L’ancien président fait face à des contestations de la part d’une partie de la société civile sénégalaise et de collectifs de victimes, qui l’accusent de répressions lors des tensions politiques survenues entre 2021 et 2024. Pour contrer ce narratif défavorable, il devra rassurer les Nations unies sur son attachement aux droits de l’homme et sur sa capacité à rassembler. Un défi de taille, dans un contexte où la crédibilité morale des candidats est devenue un critère essentiel dans les processus de sélection onusiens.

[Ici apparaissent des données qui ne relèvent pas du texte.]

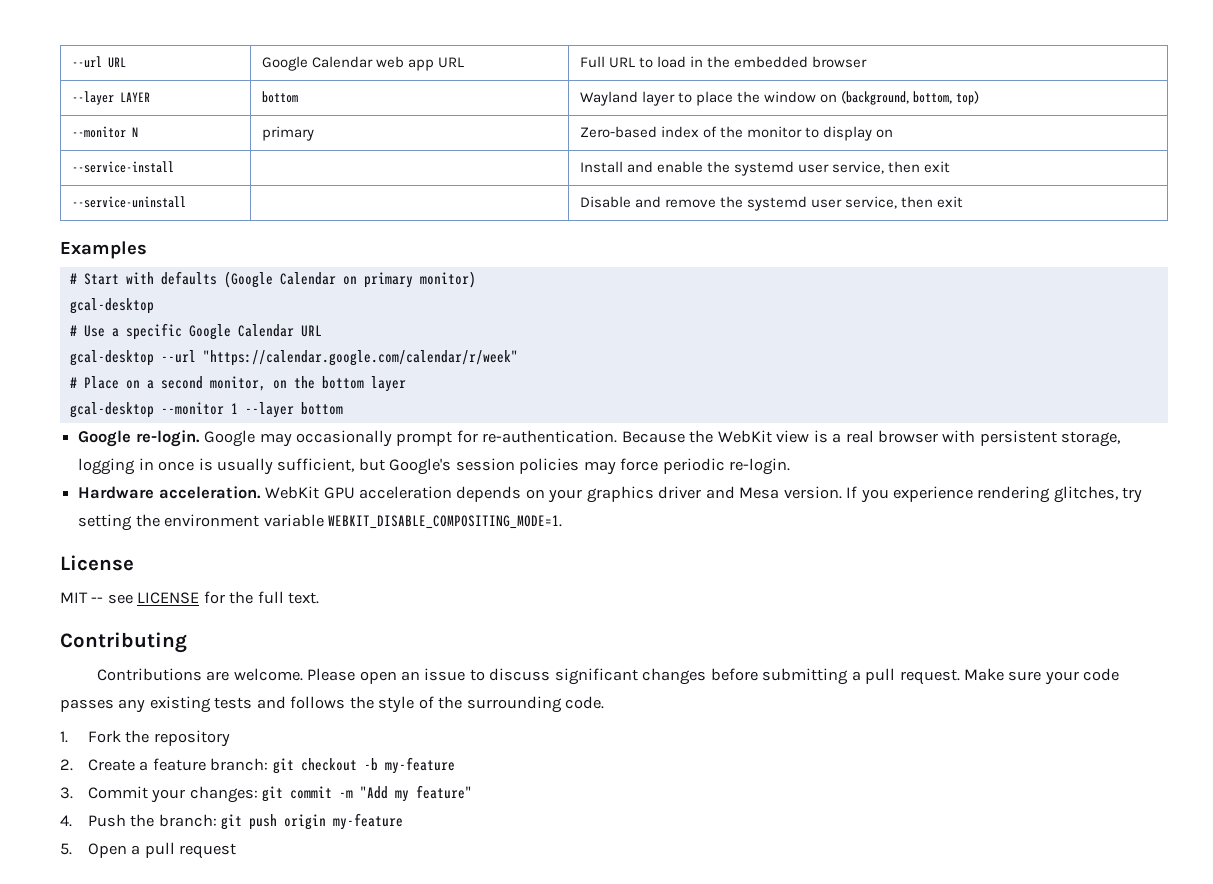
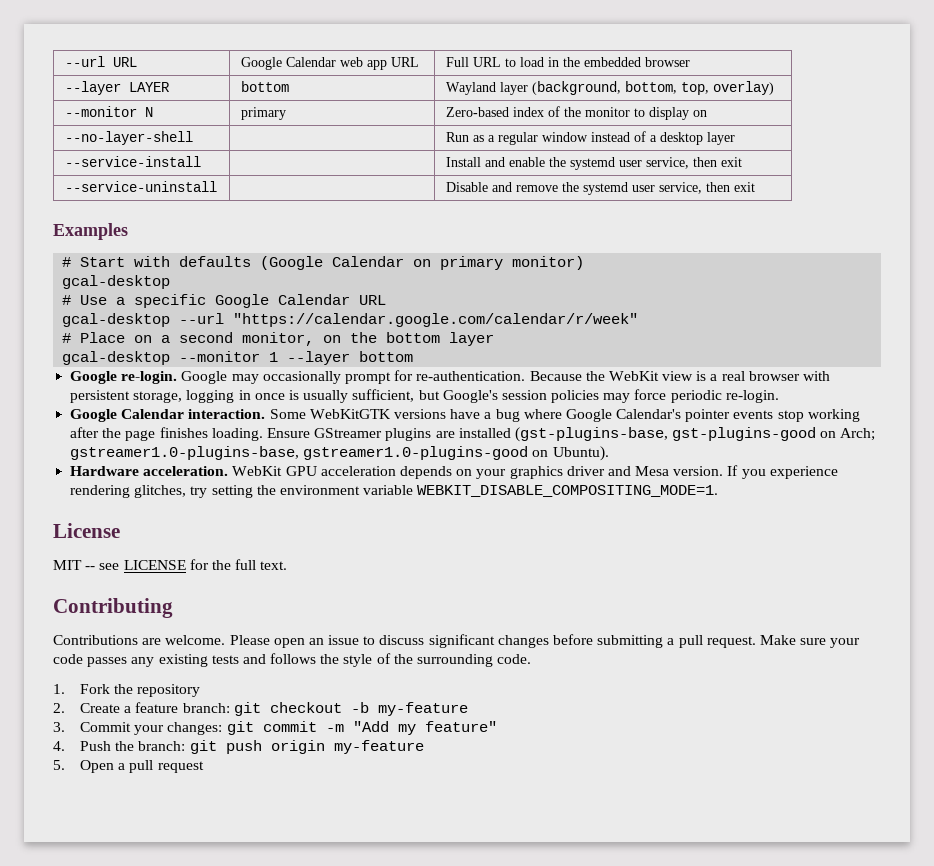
- --layer LAYER | bottom | Wayland layer to place the window on (background, bottom, top)
+ --layer LAYER | bottom | Wayland layer (background, bottom, top, overlay)
+ --no-layer-shell | | Run as a regular window instead of a desktop layer
+ Google Calendar interaction. Some WebKitGTK versions have a bug where Google Calendar's pointer events stop working after the page finishes loading. Ensure GStreamer plugins are installed (gst-plugins-base, gst-plugins-good on Arch; gstreamer1.0-plugins-base, gstreamer1.0-plugins-good on Ubuntu).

La continuité républicaine
La rencontre entre Macky Sall et Bassirou Diomaye Faye est un symbole puissant de la continuité de l’État sénégalais. Elle illustre la capacité des institutions à transcender les alternances politiques et à maintenir un dialogue entre les dirigeants, quelle que soit leur appartenance partisane. Le communiqué final de la Présidence insiste d’ailleurs sur ce point : « Au-delà des trajectoires et des convictions de chacun, cette rencontre est un symbole de la continuité de l’État et de la permanence des institutions, par-delà les alternances. » Un message adressé à l’opinion nationale et internationale, qui témoigne de la maturité démocratique du Sénégal. La visite de Macky Sall à Dakar marque une étape importante dans sa campagne pour le poste de Secrétaire général de l’ONU.
Le soutien de son pays, s’il est obtenu, constituerait un atout considérable pour sa candidature. Mais il lui faudra encore convaincre l’Union africaine et les grandes puissances, tout en surmontant les réserves exprimées par certains États africains. Le chemin est encore long, mais cette rencontre à Dakar a ouvert une voie nouvelle. Le Sénégal, en accueillant son ancien président dans un cadre officiel, envoie un signal de stabilité et de continuité qui pourrait peser dans la balance.